● Task description: Look for the line containing "Average | Normalized Value: 23,359,939.553" and the line containing "Average | Normalized Value: 24,209,273.384" in the entries below. Copy those two and all lines between them exactly, leaving out pictures.

● Dataset content:
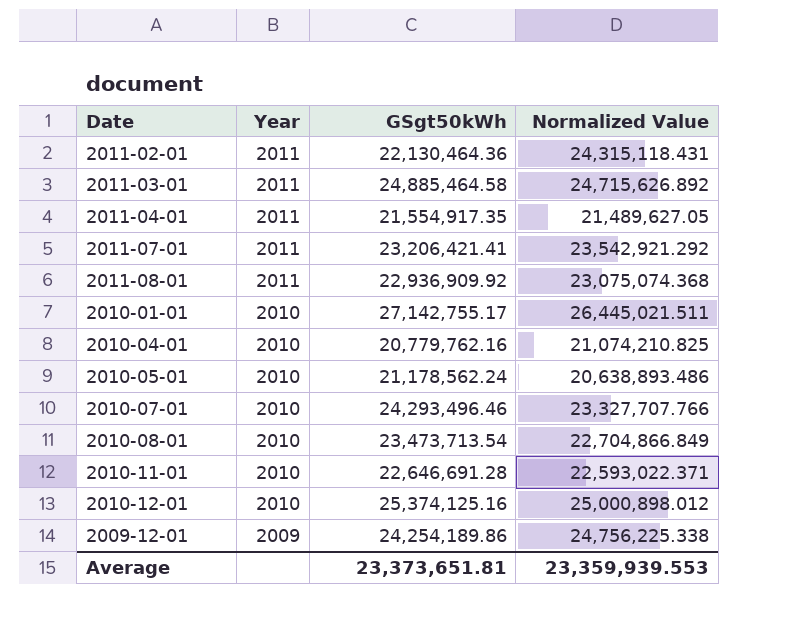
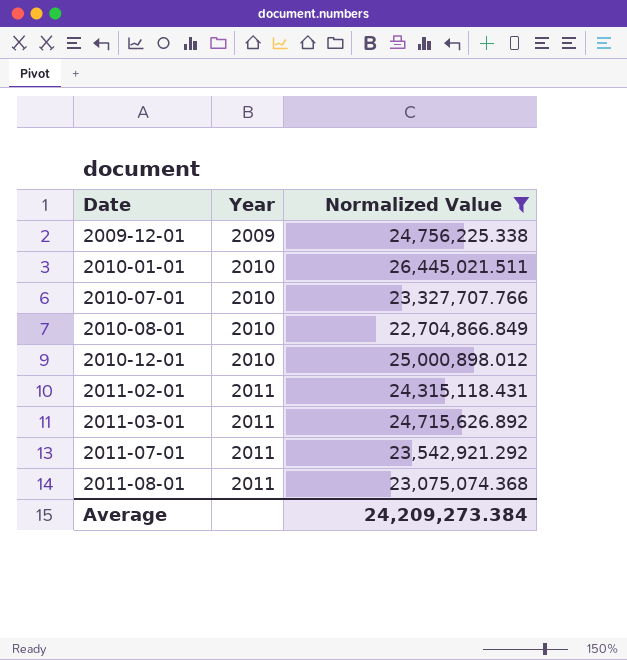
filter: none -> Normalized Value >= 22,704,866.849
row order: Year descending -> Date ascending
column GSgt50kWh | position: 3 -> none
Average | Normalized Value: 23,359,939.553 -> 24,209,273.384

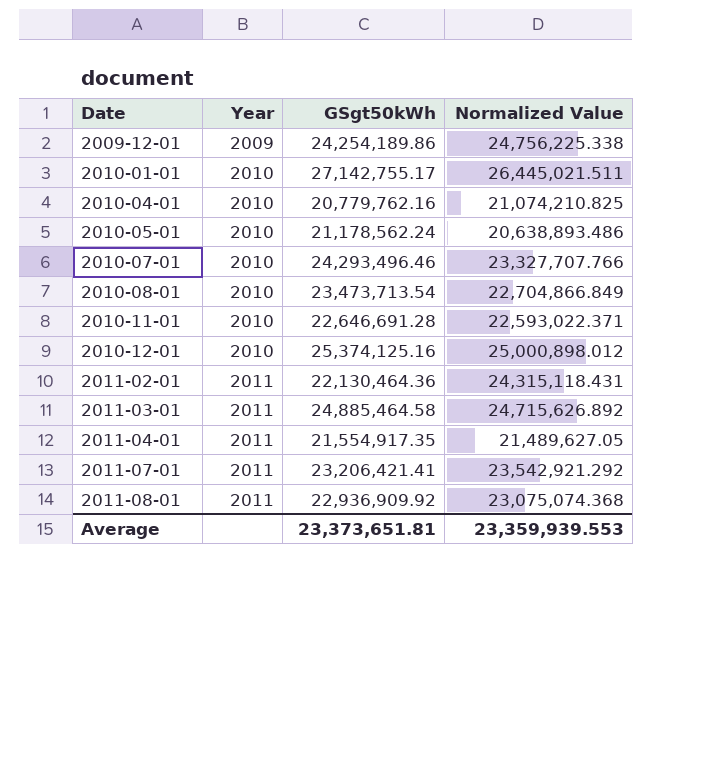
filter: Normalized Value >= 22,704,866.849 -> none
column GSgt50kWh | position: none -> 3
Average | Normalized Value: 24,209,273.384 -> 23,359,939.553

...

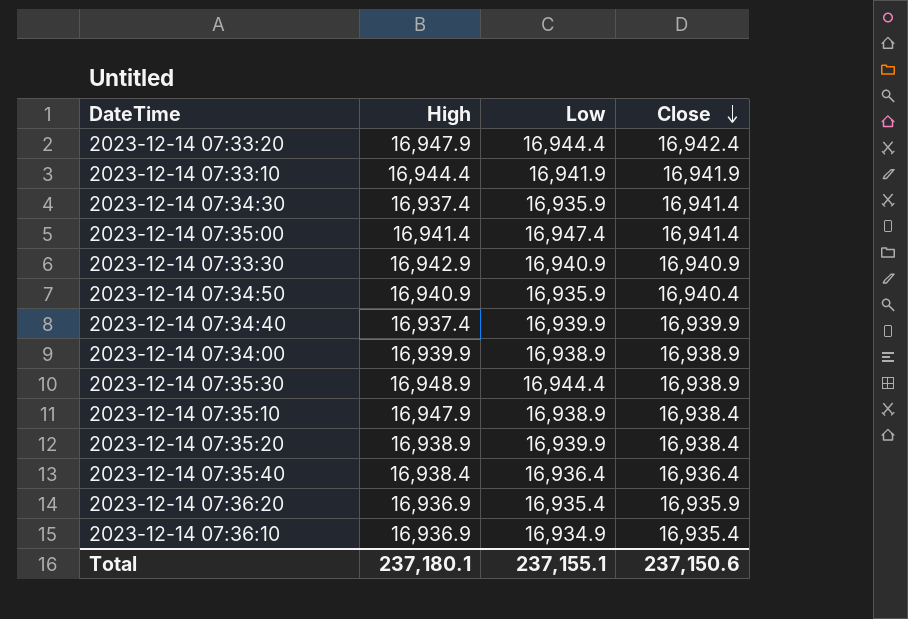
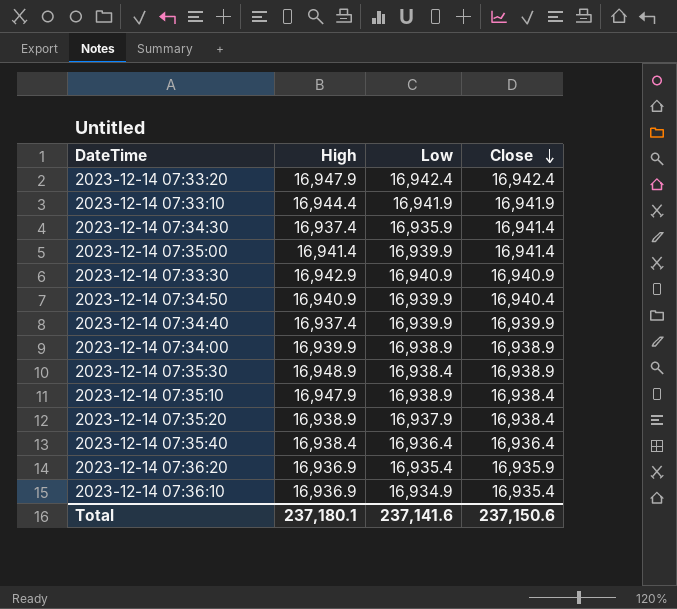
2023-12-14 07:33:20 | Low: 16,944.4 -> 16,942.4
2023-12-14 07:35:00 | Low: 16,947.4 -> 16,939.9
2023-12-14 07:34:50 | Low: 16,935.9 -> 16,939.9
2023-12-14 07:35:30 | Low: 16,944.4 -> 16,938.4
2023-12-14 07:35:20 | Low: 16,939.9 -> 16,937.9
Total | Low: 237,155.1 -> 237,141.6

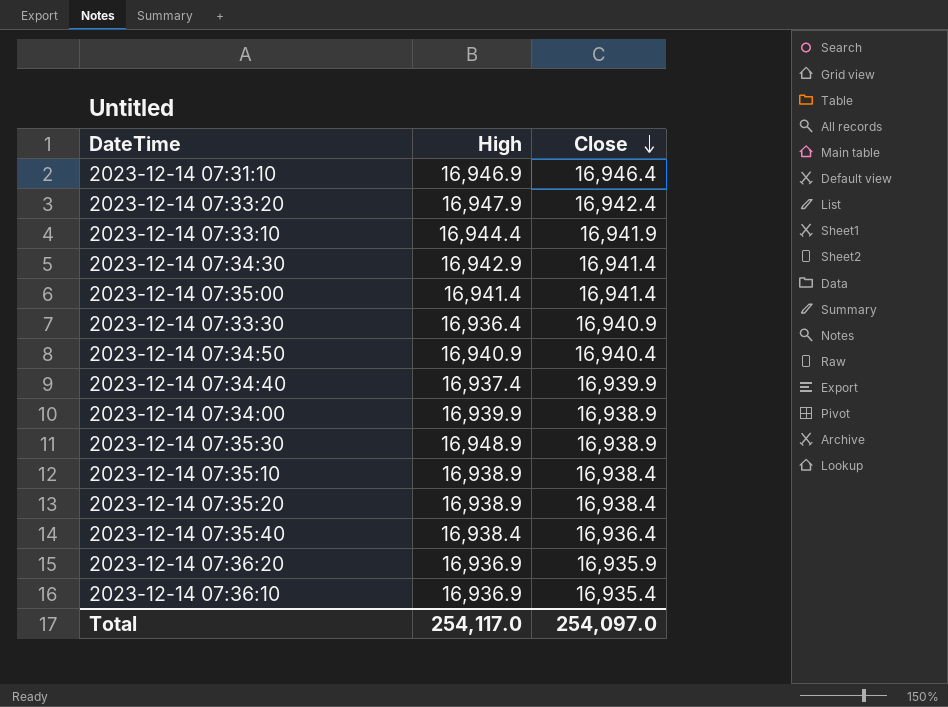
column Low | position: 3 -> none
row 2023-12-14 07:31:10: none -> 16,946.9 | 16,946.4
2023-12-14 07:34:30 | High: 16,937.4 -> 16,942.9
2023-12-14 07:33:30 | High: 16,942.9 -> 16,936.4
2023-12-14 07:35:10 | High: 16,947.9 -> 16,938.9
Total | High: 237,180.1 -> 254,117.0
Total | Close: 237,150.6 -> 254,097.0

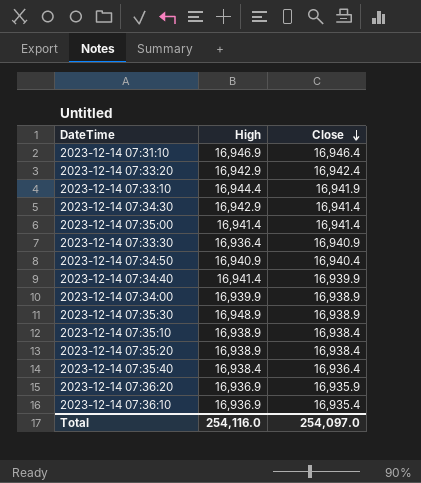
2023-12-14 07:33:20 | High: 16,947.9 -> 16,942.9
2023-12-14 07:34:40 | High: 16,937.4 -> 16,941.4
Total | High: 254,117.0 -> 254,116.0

● Response area:
Average | Normalized Value: 23,359,939.553 -> 24,209,273.384

filter: Normalized Value >= 22,704,866.849 -> none
column GSgt50kWh | position: none -> 3
Average | Normalized Value: 24,209,273.384 -> 23,359,939.553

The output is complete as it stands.